Material provided
——————————
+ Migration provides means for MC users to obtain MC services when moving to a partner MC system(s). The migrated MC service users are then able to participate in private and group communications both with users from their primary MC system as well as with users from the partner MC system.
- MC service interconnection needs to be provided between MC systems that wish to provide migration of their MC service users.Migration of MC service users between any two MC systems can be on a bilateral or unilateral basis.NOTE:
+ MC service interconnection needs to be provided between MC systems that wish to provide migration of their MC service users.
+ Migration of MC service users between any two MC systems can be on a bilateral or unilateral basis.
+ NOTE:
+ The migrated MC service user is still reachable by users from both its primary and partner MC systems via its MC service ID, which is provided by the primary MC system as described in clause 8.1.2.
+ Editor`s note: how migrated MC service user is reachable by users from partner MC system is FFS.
——————————
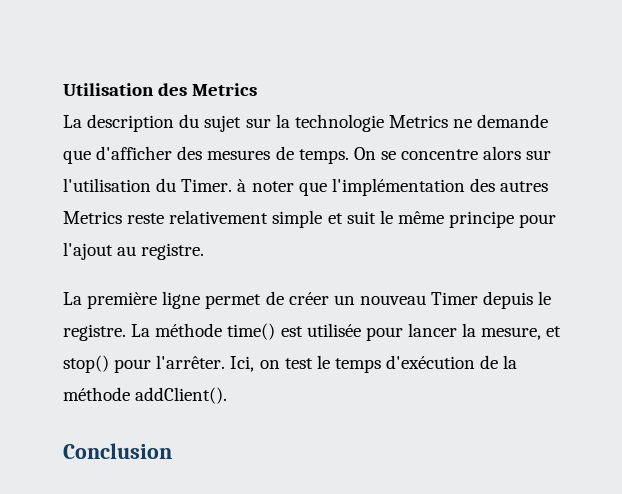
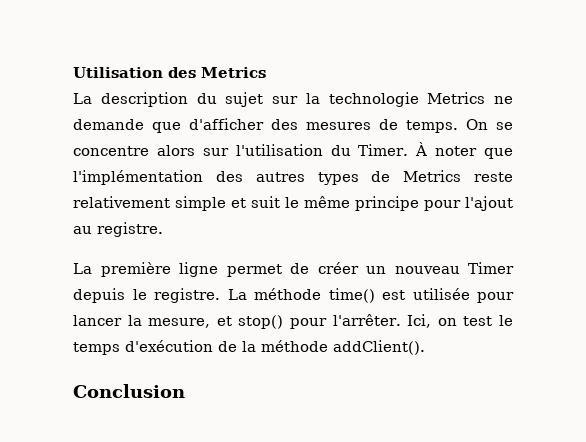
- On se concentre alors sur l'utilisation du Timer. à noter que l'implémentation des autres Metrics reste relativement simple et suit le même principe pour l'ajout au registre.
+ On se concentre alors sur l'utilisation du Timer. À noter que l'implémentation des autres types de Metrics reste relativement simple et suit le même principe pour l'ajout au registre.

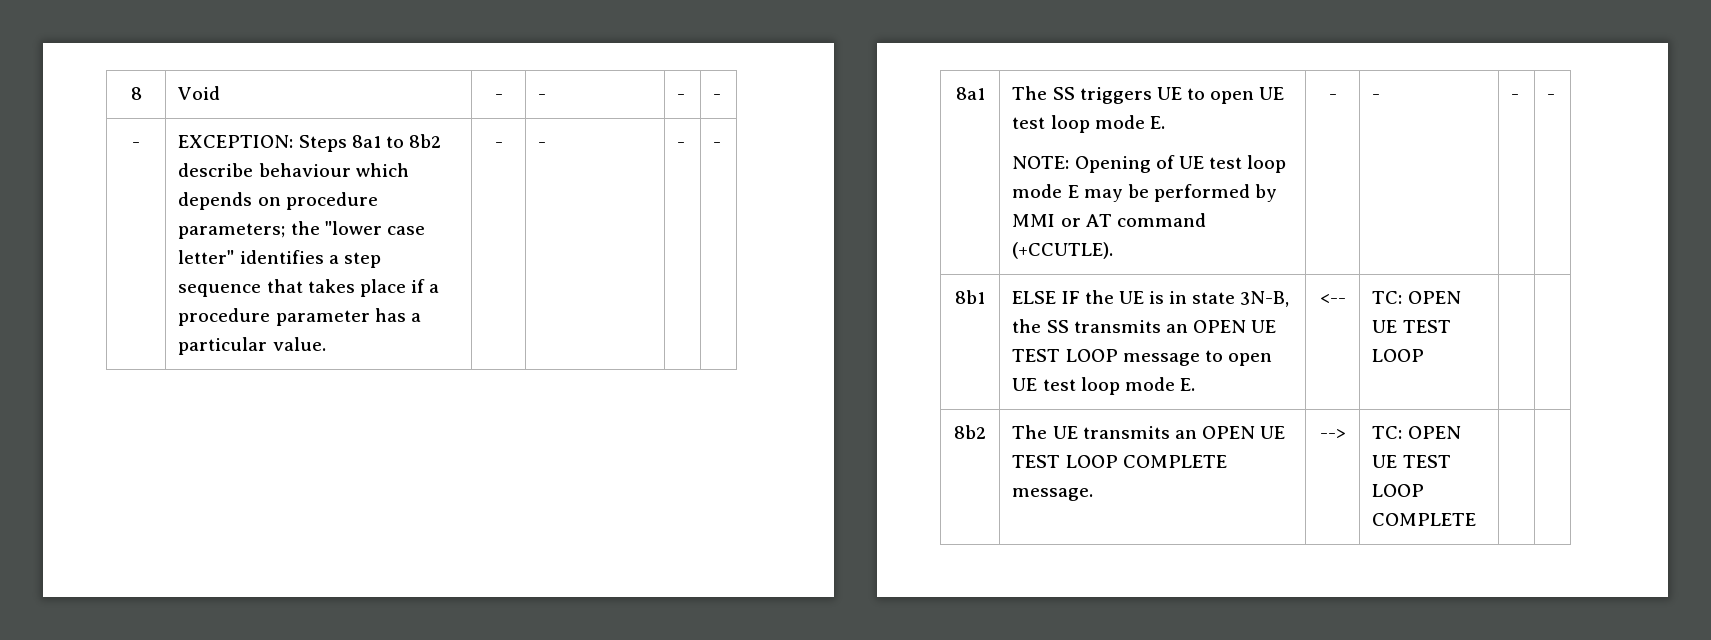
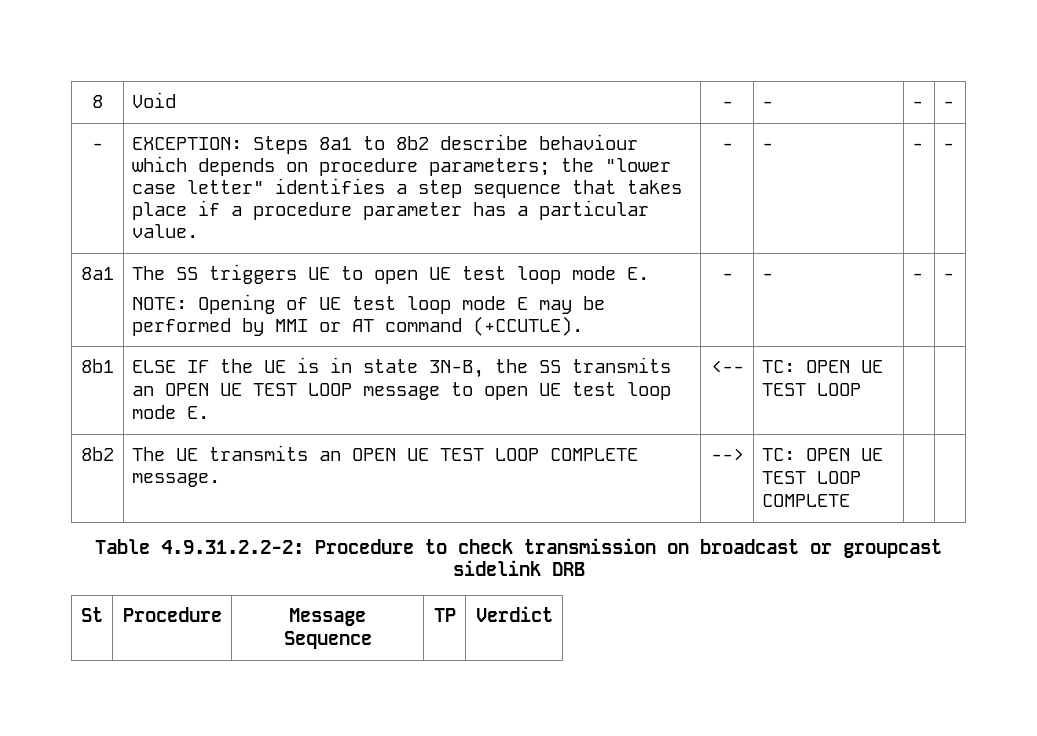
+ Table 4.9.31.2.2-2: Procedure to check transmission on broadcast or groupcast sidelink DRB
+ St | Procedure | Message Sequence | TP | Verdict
——————————
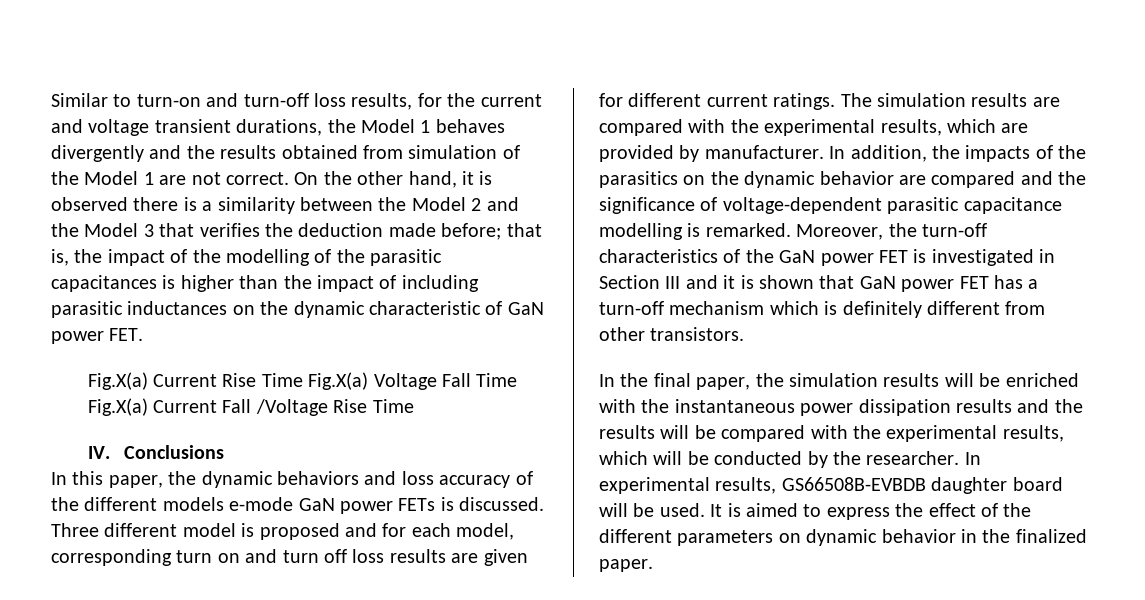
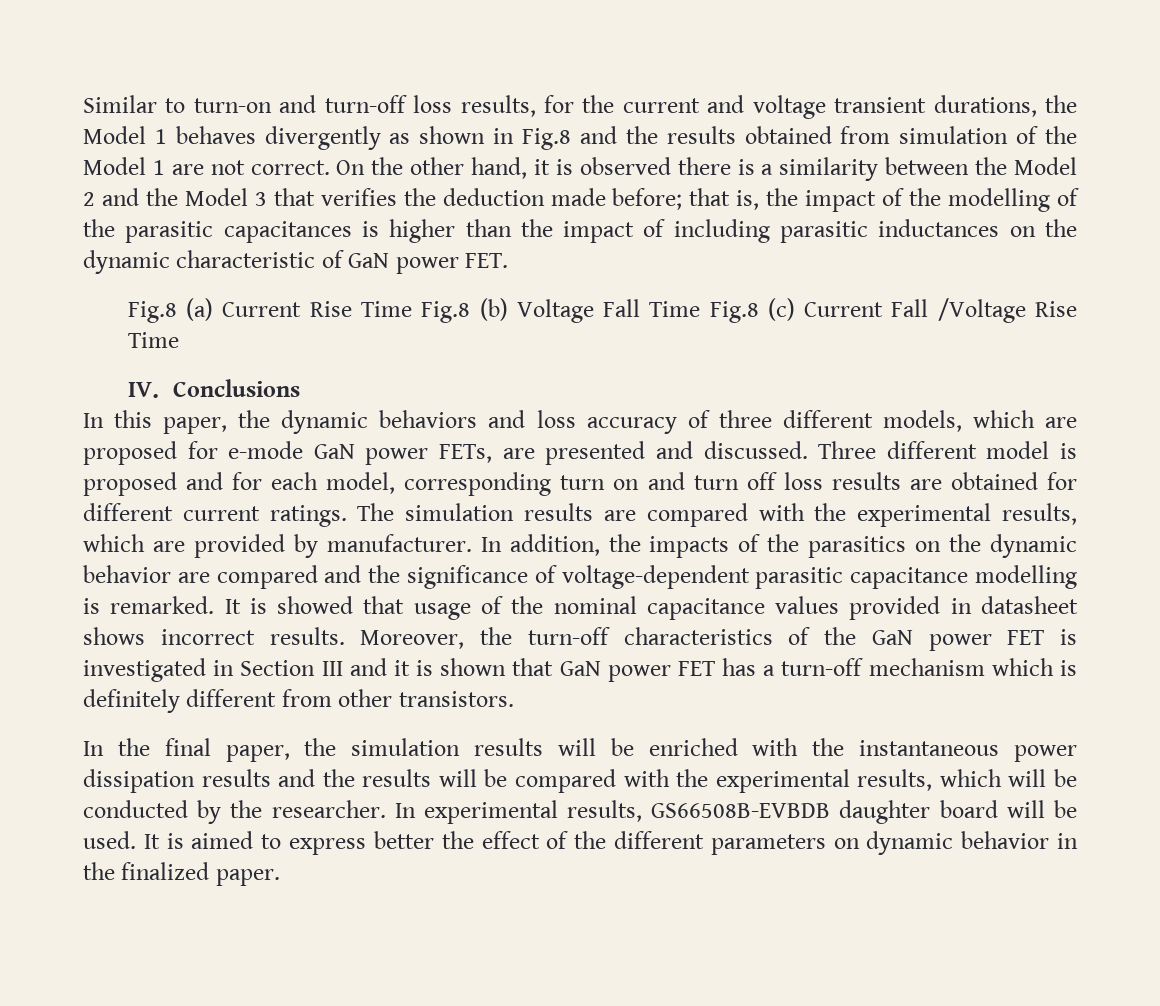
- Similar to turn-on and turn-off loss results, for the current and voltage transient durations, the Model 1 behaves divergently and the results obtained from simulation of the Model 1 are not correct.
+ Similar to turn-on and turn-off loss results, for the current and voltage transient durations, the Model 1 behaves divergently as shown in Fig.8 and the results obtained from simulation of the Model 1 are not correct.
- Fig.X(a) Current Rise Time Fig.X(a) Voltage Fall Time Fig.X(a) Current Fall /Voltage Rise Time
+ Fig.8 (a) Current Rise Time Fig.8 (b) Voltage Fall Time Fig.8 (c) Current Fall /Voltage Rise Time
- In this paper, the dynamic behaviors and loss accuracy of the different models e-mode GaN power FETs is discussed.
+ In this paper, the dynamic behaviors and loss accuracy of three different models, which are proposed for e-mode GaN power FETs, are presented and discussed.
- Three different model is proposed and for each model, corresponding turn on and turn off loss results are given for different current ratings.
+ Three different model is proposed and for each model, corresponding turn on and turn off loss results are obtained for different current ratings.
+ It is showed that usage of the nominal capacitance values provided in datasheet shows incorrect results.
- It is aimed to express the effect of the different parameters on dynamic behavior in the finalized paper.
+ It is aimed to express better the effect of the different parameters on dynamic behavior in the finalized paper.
——————————
What to work on
Your answer should consist of the lines from the material that contain "finalized".

Solution to this problem
- It is aimed to express the effect of the different parameters on dynamic behavior in the finalized paper.
+ It is aimed to express better the effect of the different parameters on dynamic behavior in the finalized paper.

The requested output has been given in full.